2. Description of Related Art
It is known in the patented prior art to provide electrical switching and connecting arrangements, such as in the field of emergency power supplies, to connect and disconnect electrical power contacts. In this operation, an additional equipment segment with corresponding power contacts is pushed upon a basic equipment segment with first power contacts. It is known that along with the power contacts, one can connect additional contacts with each other on the equipment segments, which already contact each other in a test position before there is any pushing of the equipment segment into the final engaged position in which the power contacts are also connected with each other. In this way, before reaching the final engaged position, one can already perform tests, for example, to check functions of the equipment segments that are to be connected with each other. In the broadest sense, the invention relates to the area of connecting the additional contacts upon equipment segments that are to be connected with each other by means of suitable switch gears. It is, for example, conceivable that one of the contacts to be connected with each other is fashioned in the form of a sliding contact in which the other contact can be moved out of a first position—the test position—in a sliding manner all the way into the final engaged position (in which the power contacts are connected with each other).

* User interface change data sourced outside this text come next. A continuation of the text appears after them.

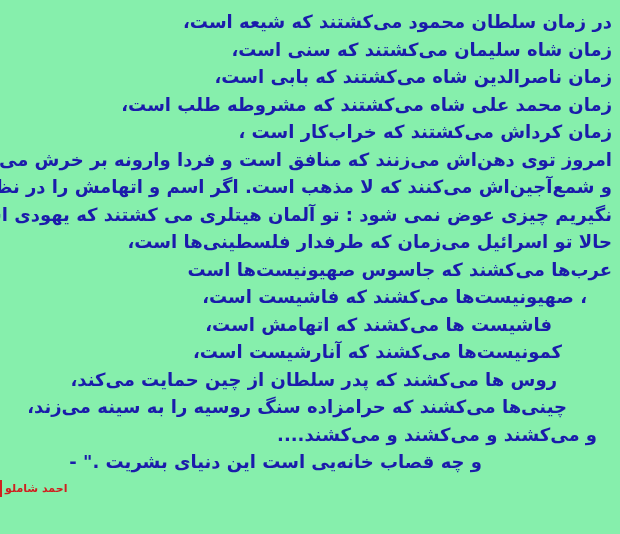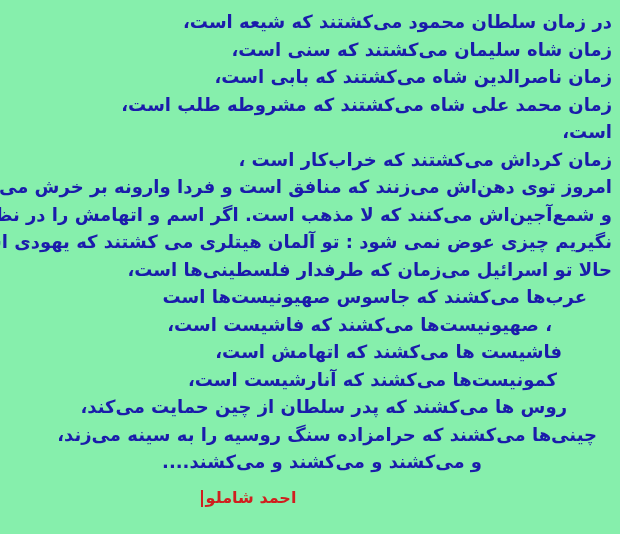--- a/index.html
+++ b/index.html
@@ -30,24 +30,24 @@
   
   .poem .poem-line:nth-child(11) { padding-right: 25px; }
   .poem .poem-line:nth-child(12) { padding-right: 60px; padding-left: 16px; }
   .poem .poem-line:nth-child(13) { padding-right: 50px; }
   .poem .poem-line:nth-child(14) { padding-right: 55px; }
   .poem .poem-line:nth-child(15) { padding-right: 45px; }
   .poem .poem-line:nth-child(16) { padding-right: 15px; }
   .poem .poem-line:nth-child(17) { padding-right: 130px; }
   .signature-line {
     direction: rtl;
-    text-align: center;
+    text-align: left;
     padding-right: 115px;
-    margin-top: 12px;
-    font-size: 16px;
+    margin-top: 3px;
+    font-size: 11px;
     line-height: 20px;
     color: #d01f1f;
   }
   .signature-text {
     font-family: "DejaVu Sans", sans-serif;
     font-weight: bold;
     color: #d01f1f;
   }
   .caret {
     display: inline-block;
@@ -60,30 +60,30 @@
 </style>
 </head>
 <body>
 
 <div class="page">
   <div class="poem">
     <div class="poem-line">در زمان سلطان محمود می‌کشتند که شیعه است،</div>
     <div class="poem-line">زمان شاه سلیمان می‌کشتند که سنی است،</div>
     <div class="poem-line">زمان ناصرالدین شاه می‌کشتند که بابی است،</div>
     <div class="poem-line">زمان محمد علی شاه می‌کشتند که مشروطه طلب است،</div>
-    <div class="poem-line">است،</div>
     <div class="poem-line">زمان کرداش می‌کشتند که خراب‌کار است ،</div>
     <div class="poem-line">امروز توی دهن‌اش می‌زنند که منافق است و فردا وارونه بر خرش می‌نشانند</div>
     <div class="poem-line">و شمع‌آجین‌اش می‌کنند که لا مذهب است. اگر اسم و اتهامش را در نظر</div>
     <div class="poem-line">نگیریم چیزی عوض نمی شود : تو آلمان هیتلری می کشتند که یهودی است،</div>
     <div class="poem-line">حالا تو اسرائیل می‌زمان که طرفدار فلسطینی‌ها است،</div>
     <div class="poem-line">عرب‌ها می‌کشند که جاسوس صهیونیست‌ها است</div>
     <div class="poem-line">، صهیونیست‌ها می‌کشند که فاشیست است،</div>
     <div class="poem-line">فاشیست ها می‌کشند که اتهامش است،</div>
     <div class="poem-line">کمونیست‌ها می‌کشند که آنارشیست است،</div>
     <div class="poem-line">روس ها می‌کشند که پدر سلطان از چین حمایت می‌کند،</div>
     <div class="poem-line">چینی‌ها می‌کشند که حرامزاده سنگ روسیه را به سینه می‌زند،</div>
     <div class="poem-line">و می‌کشند و می‌کشند و می‌کشند....</div>
+    <div class="poem-line">و چه قصاب خانه‌یی است این دنیای بشریت ." -</div>
     <div class="signature-line">
       <span class="signature-text">احمد شاملو</span><span class="caret"></span>
     </div>
   </div>
 </div>
 
 </body></html>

Such switch gears are known from the state of the art. But their structure is often relatively complicated. Besides, the known designs are not always fully functionally reliable.
Against this background, the present invention was developed to provide a switch gear that has a simple design and nevertheless a particularly stable structure by means of which, also in case of strong forces to be included in the wiring, one can reliably and easily attain the required test position as well as the final connected position.
Accordingly, the switch gear has at least one separable locking device for the purpose of locking the switch gear in the first position on the support collar of the electrical appliance, which is so designed that the locked position can be separated only by the shifting of the switch gear by overcoming a friction force between elements of the locking device.
The switch gear of the present invention has a simple structure and can therefore be made at reasonable cost. The locking device is so structured that, first of all, one attains a clearly recognizable locking position. Either in this position or shortly thereafter, one reaches the test position to perform tests. The engaged or “connect position” can be attained only by further insertion with a stronger insertion force. The switch gear can also absorb very strong forces without any further trouble.
SUMMARY OF THE INVENTION
Accordingly, a primary object of the present invention is to provide a connector arrangement in which a pair of test terminal blocks are initially brought into electrical engagement when a pair of support means are displaced from a disconnected condition toward an intermediate test condition, and a pair of main terminal blocks are brought into electrical engagement when the support means are displaced from the intermediate test position toward the final connected condition, one of the test terminal blocks being supported on a carrier member that is displaceable relative to the associated support means, thereby to maintain the test terminal blocks in engagement as the support means are displaced to effect engagement of the main terminal blocks.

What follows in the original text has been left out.